* WORK TO COMPLETE *
What is needed is an exact copy of the entries below, from the line that contains "moved down: Ricrescita" through the final line, both included, and nothing else.

* INPUT DATA *

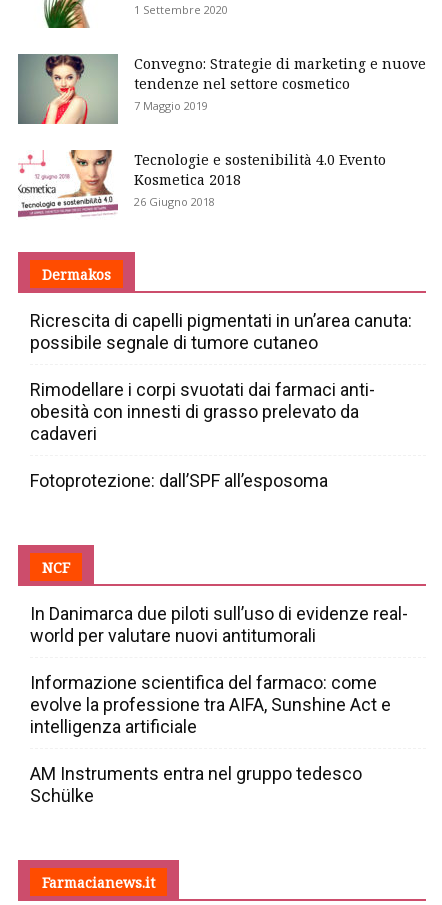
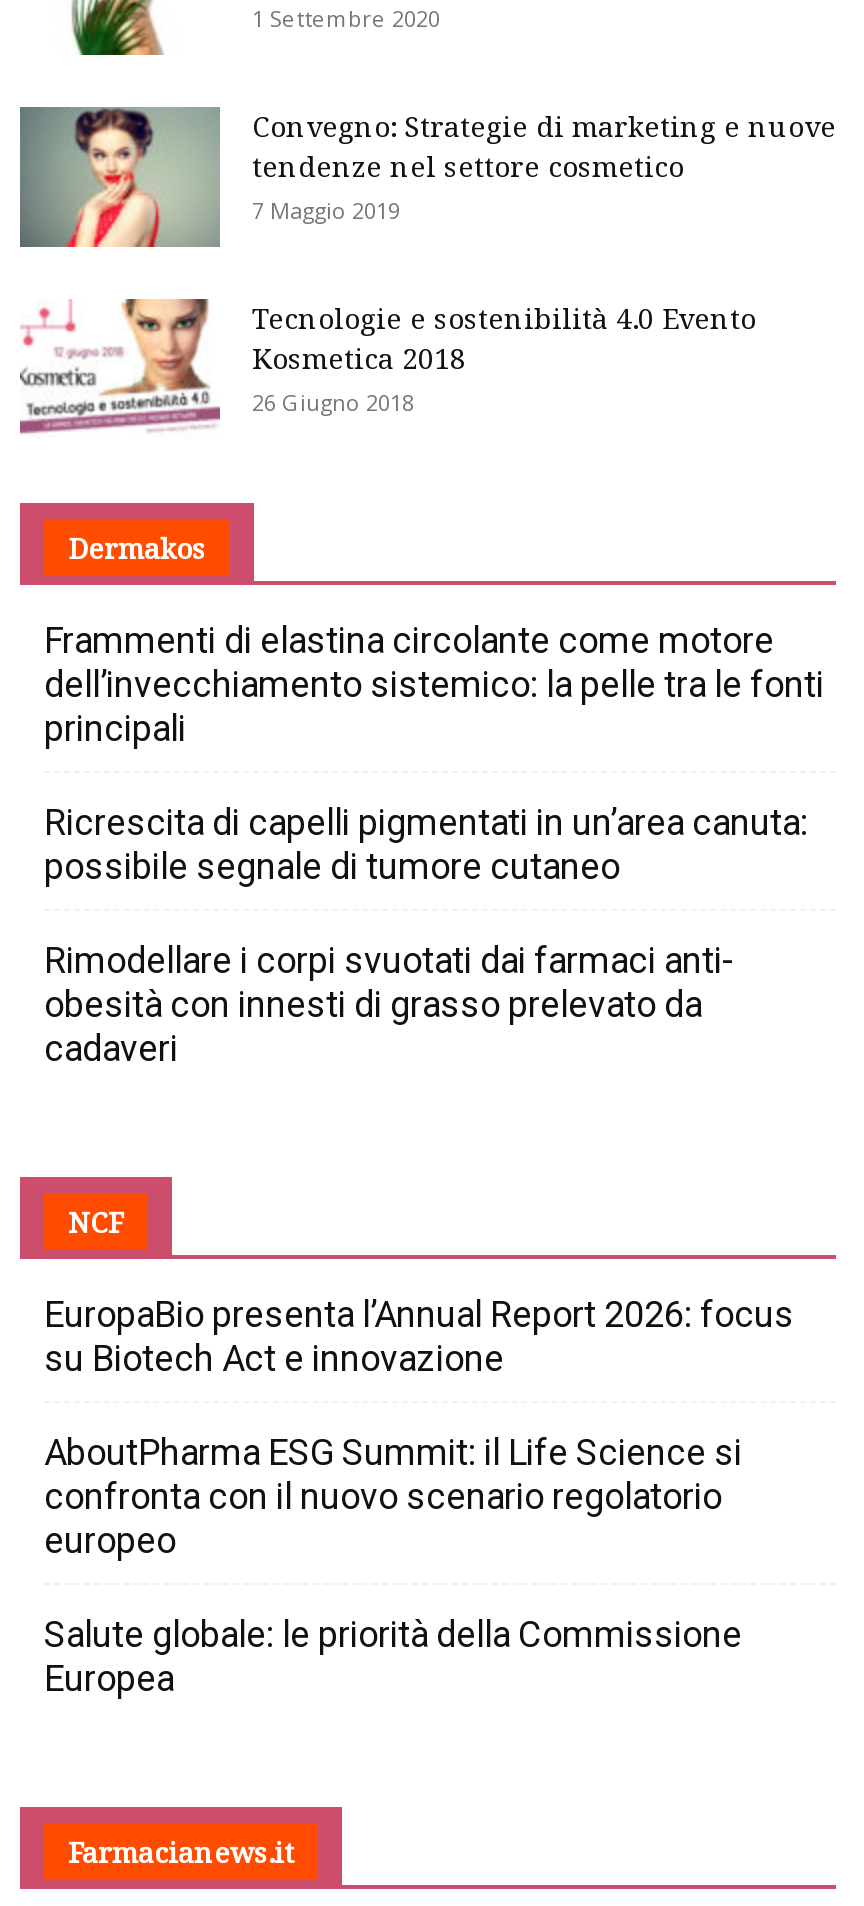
+ Frammenti di elastina circolante come motore
+ dell’invecchiamento sistemico: la pelle tra le fonti
+ principali

moved down: Ricrescita di capelli pigmentati in un’area canuta: | possibile segnale di tumore cutaneo | Rimodellare i corpi svuotati dai farmaci anti- | obesità con innesti di grasso prelevato da | cadaveri

- Fotoprotezione: dall’SPF all’esposoma

- In Danimarca due piloti sull’uso di evidenze real-
- world per valutare nuovi antitumorali
+ EuropaBio presenta l’Annual Report 2026: focus
+ su Biotech Act e innovazione

- Informazione scientifica del farmaco: come
- evolve la professione tra AIFA, Sunshine Act e
- intelligenza artificiale
+ AboutPharma ESG Summit: il Life Science si
+ confronta con il nuovo scenario regolatorio
+ europeo

- AM Instruments entra nel gruppo tedesco
- Schülke
+ Salute globale: le priorità della Commissione
+ Europea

* PROBLEM SOLUTION *
moved down: Ricrescita di capelli pigmentati in un’area canuta: | possibile segnale di tumore cutaneo | Rimodellare i corpi svuotati dai farmaci anti- | obesità con innesti di grasso prelevato da | cadaveri

- Fotoprotezione: dall’SPF all’esposoma

- In Danimarca due piloti sull’uso di evidenze real-
- world per valutare nuovi antitumorali
+ EuropaBio presenta l’Annual Report 2026: focus
+ su Biotech Act e innovazione

- Informazione scientifica del farmaco: come
- evolve la professione tra AIFA, Sunshine Act e
- intelligenza artificiale
+ AboutPharma ESG Summit: il Life Science si
+ confronta con il nuovo scenario regolatorio
+ europeo

- AM Instruments entra nel gruppo tedesco
- Schülke
+ Salute globale: le priorità della Commissione
+ Europea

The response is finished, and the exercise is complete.